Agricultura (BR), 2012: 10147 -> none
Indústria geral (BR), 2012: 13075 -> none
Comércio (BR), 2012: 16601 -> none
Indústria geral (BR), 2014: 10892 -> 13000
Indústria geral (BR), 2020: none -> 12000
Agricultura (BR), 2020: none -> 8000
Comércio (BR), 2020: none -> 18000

EXERCISE DESCRIPTION:
Please copy out the preceding data in full, exactly as written.

TASK OUTPUT:
Agricultura (BR), 2012: 10147 -> none
Indústria geral (BR), 2012: 13075 -> none
Comércio (BR), 2012: 16601 -> none
Indústria geral (BR), 2014: 10892 -> 13000
Indústria geral (BR), 2020: none -> 12000
Agricultura (BR), 2020: none -> 8000
Comércio (BR), 2020: none -> 18000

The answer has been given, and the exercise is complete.